I had the good fortune in June to find myself in the Virgin Islands facilitating a strategic roadmap session focused on addressing food systems issues, followed by a few days on the beaches with my family. The wonderful thing about a beach vacation, other than watching the absolute joy on your child’s face as they splash in the waves, is the space it creates for thought: unrushed, deadline free, wide open thinking. The combination of vacation and an inspiring conversation about the Virgin Islands food systems left me with a lot of room for deep thinking.
Have you heard of the book “Thinking Fast and Slow”? It explores how our brains have two modes of thinking – instinctive, automatic thinking (fast) and deliberate thinking where you formulate arguments, solve problems, create plans, etc. (slow). Basically, slow thinking is where you exert mental energy. And because we are always operating at high speed these days, it can be easy to get caught up in fast thinking and avoid putting the energy into a more purposeful thinking process.
It’s not always a bad thing to do this though.
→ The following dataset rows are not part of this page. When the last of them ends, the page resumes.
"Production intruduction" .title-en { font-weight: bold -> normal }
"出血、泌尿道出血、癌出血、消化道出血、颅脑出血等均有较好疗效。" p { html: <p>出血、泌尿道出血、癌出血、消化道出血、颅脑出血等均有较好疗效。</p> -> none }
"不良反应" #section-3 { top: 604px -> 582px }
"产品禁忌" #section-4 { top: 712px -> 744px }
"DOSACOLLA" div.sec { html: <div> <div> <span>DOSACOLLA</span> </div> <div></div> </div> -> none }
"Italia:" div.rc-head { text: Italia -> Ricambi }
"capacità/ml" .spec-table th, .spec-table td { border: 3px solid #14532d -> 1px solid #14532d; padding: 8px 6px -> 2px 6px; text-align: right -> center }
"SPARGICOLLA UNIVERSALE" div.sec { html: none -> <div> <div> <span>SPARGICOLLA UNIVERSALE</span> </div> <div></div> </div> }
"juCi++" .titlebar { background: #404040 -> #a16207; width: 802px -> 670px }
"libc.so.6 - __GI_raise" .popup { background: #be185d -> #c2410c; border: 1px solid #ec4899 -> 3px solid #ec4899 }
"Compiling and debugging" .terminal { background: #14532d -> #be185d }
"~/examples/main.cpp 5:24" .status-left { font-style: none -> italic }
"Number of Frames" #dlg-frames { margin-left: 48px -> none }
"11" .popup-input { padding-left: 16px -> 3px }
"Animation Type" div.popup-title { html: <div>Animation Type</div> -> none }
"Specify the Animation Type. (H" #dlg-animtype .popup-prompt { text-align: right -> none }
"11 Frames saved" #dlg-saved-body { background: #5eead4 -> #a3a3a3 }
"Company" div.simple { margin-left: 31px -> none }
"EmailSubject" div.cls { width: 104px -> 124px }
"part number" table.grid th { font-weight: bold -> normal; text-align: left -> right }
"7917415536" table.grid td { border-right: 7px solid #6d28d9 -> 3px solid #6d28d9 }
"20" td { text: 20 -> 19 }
Because we all have such rich experiences to draw from, we can intuitively read many situations quite well and act with confidence even if we haven’t had time to stop and assess more carefully. However, being away from the rush of getting things done created room for me to recommit to slow thinking, not just for major decisions or turning points in our work, but along the way to prepare for the many opportunities to catalyze meaningful change.
When we think too quickly, we make up patterns, see stories in what is otherwise random information. With slow thinking, we find underlying causes and investigate to find meaningful solutions. Have you ever watched a young child try to understand how something works? They use slow thinking, only without the benefit of all the technology and relationships we can use to track down new information. Instead, they puzzle over something new, pull it apart (and yes, occasionally break it in the process), sometimes manage to put it back together, and have the most entertaining observations along the way, like this interpretation of how to grow a pumpkin: “first dig a hole in dirt, cover the seed, then you have to water it, and wait for Halloween to come!”
I want to bring that sense of openness, wonder and thoughtful investigation back into how we do our work every day, not just in approaching the major decisions. This might be why I’m such a fan of developmental evaluation, as it gives me an opportunity to wear the slow thinking hat when I’m working with innovative groups who are tackling important challenges.
So, here’s my summer 2015 resolution: I will take the slow, deliberative thinking that is core to developmental evaluation and integrate it more fully across many different types of change strategies. More importantly, I will help others create that same space for thinking, building our collective capacity to catalyze change based on more than just intuition, based on the best we can devise about how to improve the world. I hope you’ll all join me in a commitment to taking the time for slow-thinking this summer and go deeper and – hopefully further – in catalyzing change.